* Work task: Would you reproduce each of the records below precisely, with the pictures left out?

*****

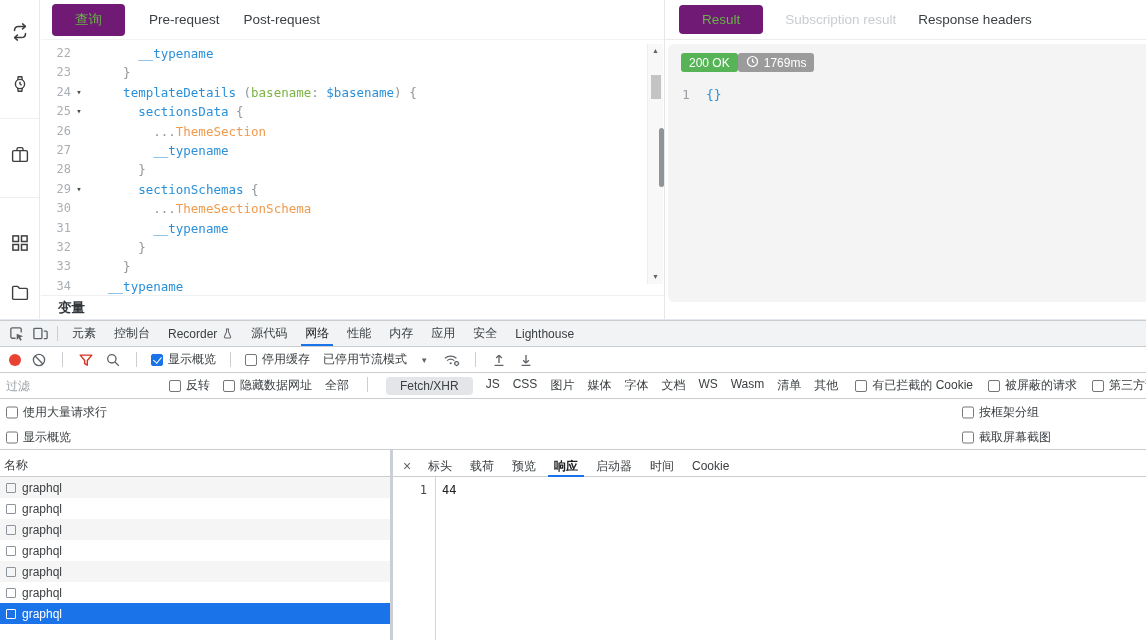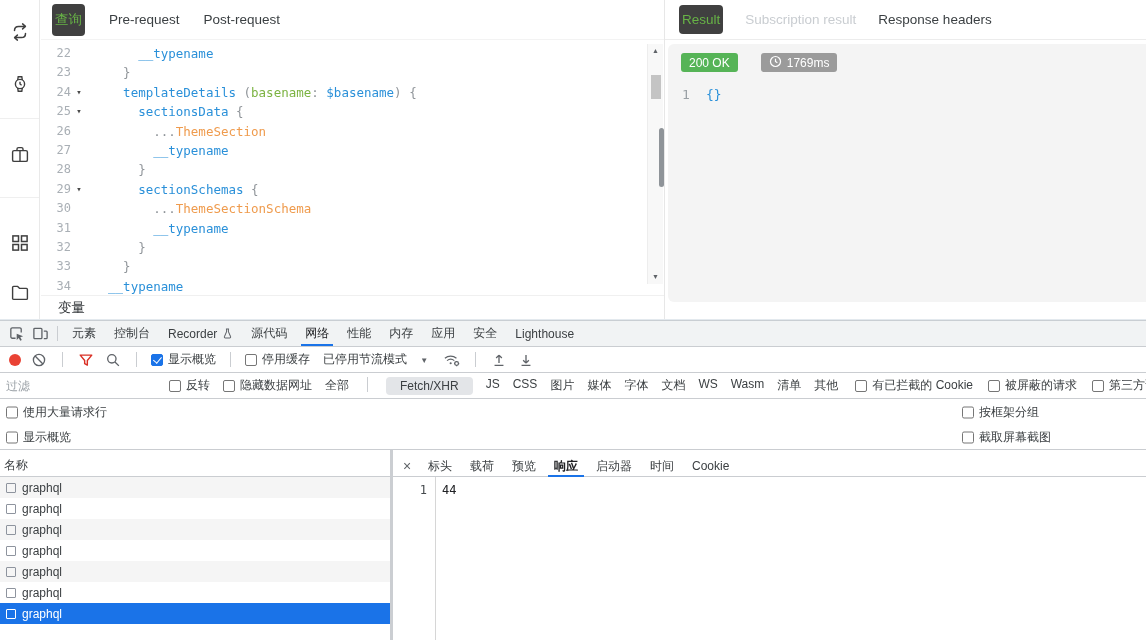--- a/index.html
+++ b/index.html
@@ -17,7 +17,7 @@
 #request-pane{position:absolute;left:41px;top:0;width:623px;height:319px;background:#fff}
 .gtab-bar{height:40px;display:flex;align-items:center;gap:24px;padding-left:11px;background:#fff;border-bottom:1px solid #f3f3f3}
 .gtab{font-size:13.5px;color:#3a3f42;white-space:nowrap;cursor:pointer}
-.gtab.active{background:#404040;color:#67b346;padding:7px 3px;border-radius:4px}
+.gtab.active{background:#701a75;color:#67b346;padding:7px 23px;border-radius:4px}
 .gtab.disabled{color:#c9cdd1}
 
 #editor{position:absolute;left:0;top:40px;width:596px;height:255px;padding-top:4px;

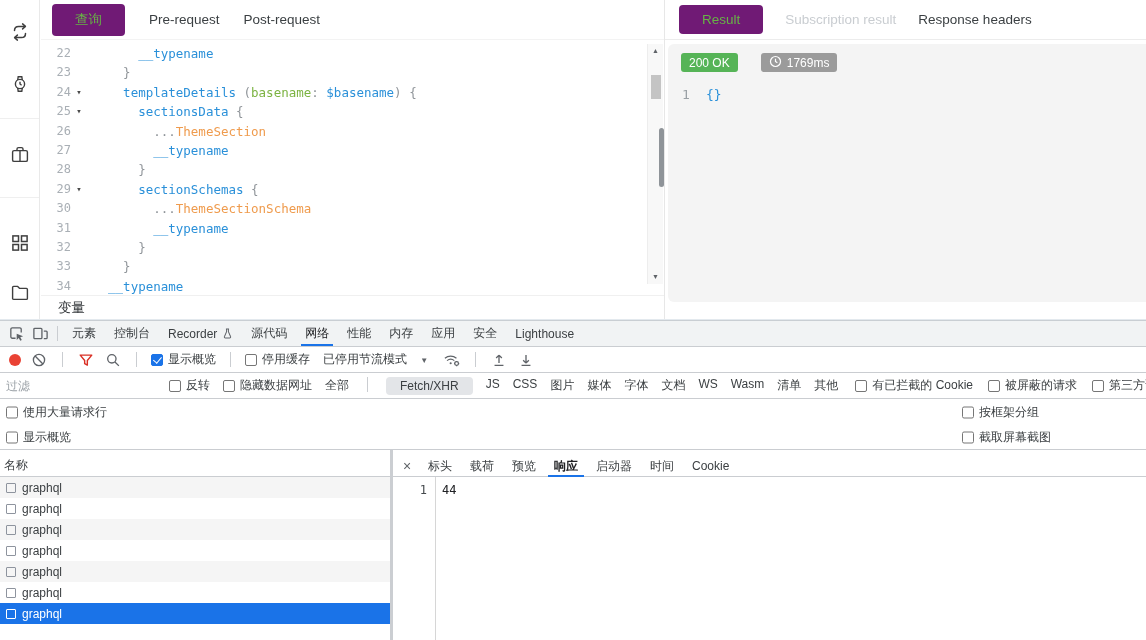--- a/index.html
+++ b/index.html
@@ -44,7 +44,7 @@
 #response-pane{position:absolute;left:664px;top:0;width:482px;height:319px;border-left:1px solid #e7e7e7;background:#fff}
 #res-tabs{height:40px;display:flex;align-items:center;gap:22px;padding-left:14px;border-bottom:1px solid #ececec;background:#fff}
 #res-box{position:absolute;left:3px;right:0;top:44px;height:258px;background:#f4f4f4;border-radius:6px 0 0 6px}
-.badge-row{display:flex;align-items:center;gap:23px;padding:9px 17px 0 13px}
+.badge-row{display:flex;align-items:center;gap:0;padding:9px 17px 0 13px}
 .badge{font-size:12px;color:#fff;border-radius:3px;padding:2px 8px;height:19px;display:flex;align-items:center;gap:5px}
 .badge.ok{background:#56b457}
 .badge.time{background:#9b9b9b}

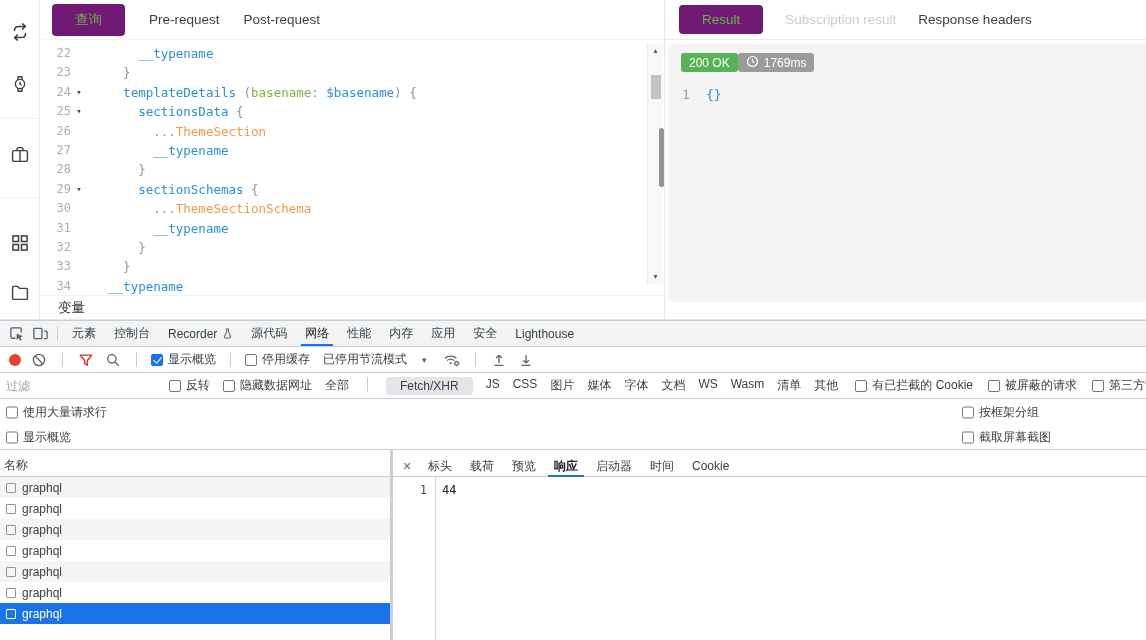--- a/index.html
+++ b/index.html
@@ -34,7 +34,7 @@
 .tk-frag{color:#ef9b4d}
 
 #variables-bar{position:absolute;left:0;bottom:0;width:623px;height:24px;border-top:1px solid #f0f0f0;display:flex;align-items:center;background:#fff}
-#variables-bar span{font-weight:normal;font-size:13.5px;color:#33373a;padding-left:17px}
+#variables-bar span{font-weight:bold;font-size:13.5px;color:#33373a;padding-left:17px}
 
 #ed-scroll{position:absolute;left:606px;top:44px;width:16px;height:240px;background:#f8f8f8;border-left:1px solid #ededed}
 .sb-arrow{position:absolute;left:0;width:15px;text-align:center;font-size:7px;color:#5f6368;line-height:10px}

*****

* Result for this exercise:
--- a/index.html
+++ b/index.html
@@ -17,7 +17,7 @@
 #request-pane{position:absolute;left:41px;top:0;width:623px;height:319px;background:#fff}
 .gtab-bar{height:40px;display:flex;align-items:center;gap:24px;padding-left:11px;background:#fff;border-bottom:1px solid #f3f3f3}
 .gtab{font-size:13.5px;color:#3a3f42;white-space:nowrap;cursor:pointer}
-.gtab.active{background:#404040;color:#67b346;padding:7px 3px;border-radius:4px}
+.gtab.active{background:#701a75;color:#67b346;padding:7px 23px;border-radius:4px}
 .gtab.disabled{color:#c9cdd1}
 
 #editor{position:absolute;left:0;top:40px;width:596px;height:255px;padding-top:4px;

--- a/index.html
+++ b/index.html
@@ -44,7 +44,7 @@
 #response-pane{position:absolute;left:664px;top:0;width:482px;height:319px;border-left:1px solid #e7e7e7;background:#fff}
 #res-tabs{height:40px;display:flex;align-items:center;gap:22px;padding-left:14px;border-bottom:1px solid #ececec;background:#fff}
 #res-box{position:absolute;left:3px;right:0;top:44px;height:258px;background:#f4f4f4;border-radius:6px 0 0 6px}
-.badge-row{display:flex;align-items:center;gap:23px;padding:9px 17px 0 13px}
+.badge-row{display:flex;align-items:center;gap:0;padding:9px 17px 0 13px}
 .badge{font-size:12px;color:#fff;border-radius:3px;padding:2px 8px;height:19px;display:flex;align-items:center;gap:5px}
 .badge.ok{background:#56b457}
 .badge.time{background:#9b9b9b}

--- a/index.html
+++ b/index.html
@@ -34,7 +34,7 @@
 .tk-frag{color:#ef9b4d}
 
 #variables-bar{position:absolute;left:0;bottom:0;width:623px;height:24px;border-top:1px solid #f0f0f0;display:flex;align-items:center;background:#fff}
-#variables-bar span{font-weight:normal;font-size:13.5px;color:#33373a;padding-left:17px}
+#variables-bar span{font-weight:bold;font-size:13.5px;color:#33373a;padding-left:17px}
 
 #ed-scroll{position:absolute;left:606px;top:44px;width:16px;height:240px;background:#f8f8f8;border-left:1px solid #ededed}
 .sb-arrow{position:absolute;left:0;width:15px;text-align:center;font-size:7px;color:#5f6368;line-height:10px}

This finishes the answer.